En entrevista para Informativo NTR, el especialista señaló que estas máquinas instaladas en tiendas y espacios sin regulación están prohibidas por la Ley Federal de Juegos y Sorteos, pese a lo cual se han expandido en colonias de la ciudad, generando ganancias ilícitas que, según estimaciones, superan los 600 millones de pesos semanales.
El criminalista subrayó que el impacto va más allá del ámbito económico, al advertir efectos psicológicos severos en los usuarios. Comparó la adicción a las tragamonedas con la cocaína crack de los juegos de apuestas, debido a su alta capacidad de enganchar a quienes las utilizan.
El académico también señaló posibles omisiones o complicidades por parte de autoridades municipales, que, pese a tener control sobre los giros comerciales donde se instalan estos dispositivos, no reportan su presencia a instancias federales como la Fiscalía General de la República.

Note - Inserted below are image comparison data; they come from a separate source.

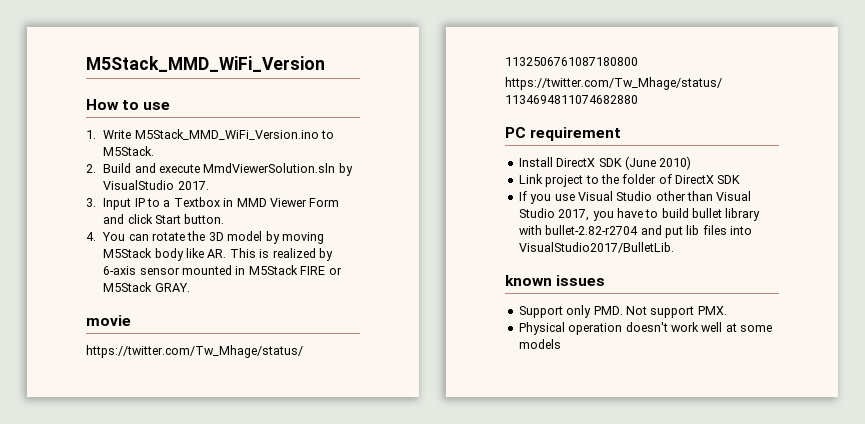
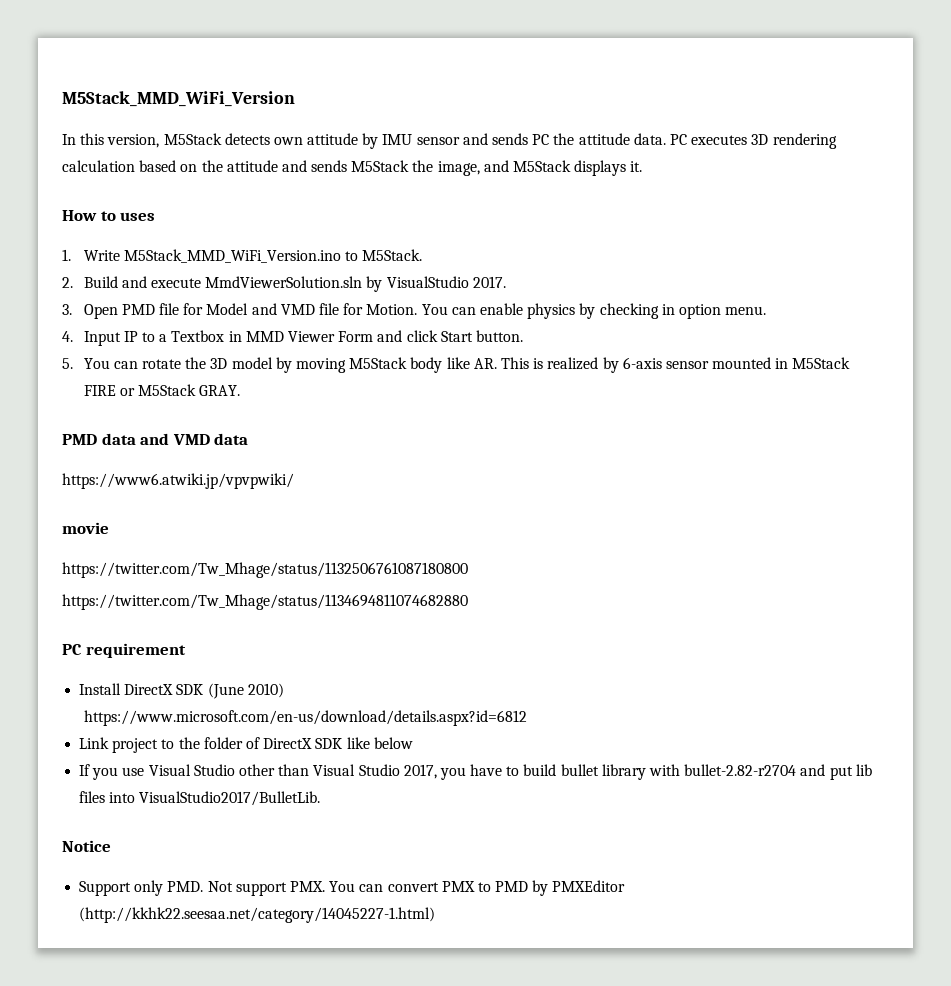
(325, 64) none -> [62,133,837,149] [62,160,643,176] // In this version, M5Stack detects own attitude by IMU sensor and sends PC the attitude data. PC executes 3D rendering calculation based on the attitude and sends M5Stack the image, and M5Stack displays it.
[143,102,171,110] use -> [120,212,156,221] uses
(96, 202) none -> [83,303,767,319] [62,331,73,342] Open PMD file for Model and VMD file for Motion. You can enable physics by checking in option menu. // 4.
[86,232,96,241] 4. -> [62,358,73,369] 5.
(190, 287) none -> [62,433,249,445] [62,473,294,489] // PMD data and VMD data // https://www6.atwiki.jp/vpvpwiki/
(692, 163) none -> [83,710,527,726] // https://www.microsoft.com/en-us/download/details.aspx?id=6812
(741, 179) none -> [346,737,413,749] like below
[505,275,606,286] known issues -> [62,840,111,852] Notice
[518,322,772,335] [518,339,561,349] // Physical operation doesn't work well at some models -> [329,880,626,896] [79,907,436,923] You can convert PMX to PMD by PMXEditor (http://kkhk22.seesaa.net/category/14045227-1.html)

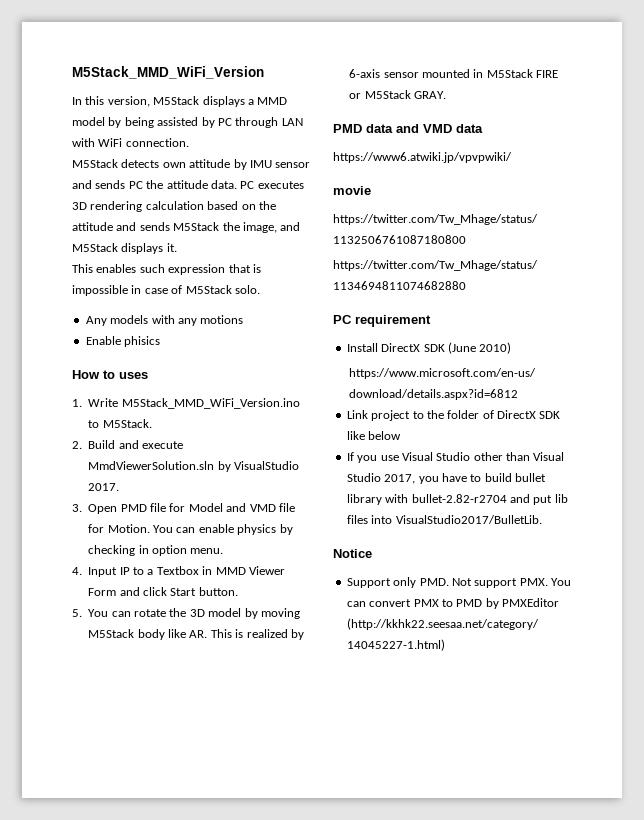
(222, 139) none -> [202,96,288,107] [72,117,303,128] [72,138,189,147] [72,159,118,168] displays a MMD model by being assisted by PC through LAN with WiFi connection. // M5Stack
(643, 166) none -> [72,264,261,275] [72,285,260,296] [85,315,244,326] [85,336,161,347] // This enables such expression that is impossible in case of M5Stack solo. // Any models with any motions // Enable phisics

Además, advirtió que estos espacios se convierten en focos de violencia, donde se presentan conflictos entre usuarios, robos y conductas delictivas asociadas a la necesidad de obtener dinero para seguir jugando. También los vinculó con fenómenos como la deserción escolar.
En paralelo, alertó sobre el crecimiento de otro delito en la región: la extorsión telefónica operada desde “call centers” clandestinos. Explicó que este esquema se nutre del robo de datos personales y utiliza diversas modalidades de engaño para obtener dinero de las víctimas.

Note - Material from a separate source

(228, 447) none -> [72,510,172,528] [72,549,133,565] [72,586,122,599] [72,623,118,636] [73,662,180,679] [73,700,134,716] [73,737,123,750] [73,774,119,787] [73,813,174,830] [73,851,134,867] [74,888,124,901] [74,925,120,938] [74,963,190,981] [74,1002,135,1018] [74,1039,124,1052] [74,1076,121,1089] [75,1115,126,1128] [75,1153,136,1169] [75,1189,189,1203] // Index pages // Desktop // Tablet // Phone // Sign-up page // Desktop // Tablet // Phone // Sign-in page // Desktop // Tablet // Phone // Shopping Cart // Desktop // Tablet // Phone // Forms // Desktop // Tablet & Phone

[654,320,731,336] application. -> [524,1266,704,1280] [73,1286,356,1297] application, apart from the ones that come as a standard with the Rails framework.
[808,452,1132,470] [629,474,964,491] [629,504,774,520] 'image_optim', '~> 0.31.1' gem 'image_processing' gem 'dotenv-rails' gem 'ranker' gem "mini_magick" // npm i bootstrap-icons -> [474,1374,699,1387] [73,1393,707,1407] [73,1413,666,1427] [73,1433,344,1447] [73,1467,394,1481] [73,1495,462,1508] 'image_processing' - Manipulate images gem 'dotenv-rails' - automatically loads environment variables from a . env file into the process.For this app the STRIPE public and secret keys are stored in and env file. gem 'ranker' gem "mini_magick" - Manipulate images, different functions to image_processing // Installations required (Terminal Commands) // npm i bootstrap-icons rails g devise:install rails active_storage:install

El especialista reconoció operativos recientes contra estos centros, pero insistió en la necesidad de una estrategia coordinada entre autoridades municipales, estatales y federales para contener ambos fenómenos delictivos.
Finalmente, llamó a reforzar la prevención y vigilancia, al considerar que tanto las tragamonedas como la extorsión representan riesgos crecientes para la seguridad y el desarrollo social, especialmente entre jóvenes.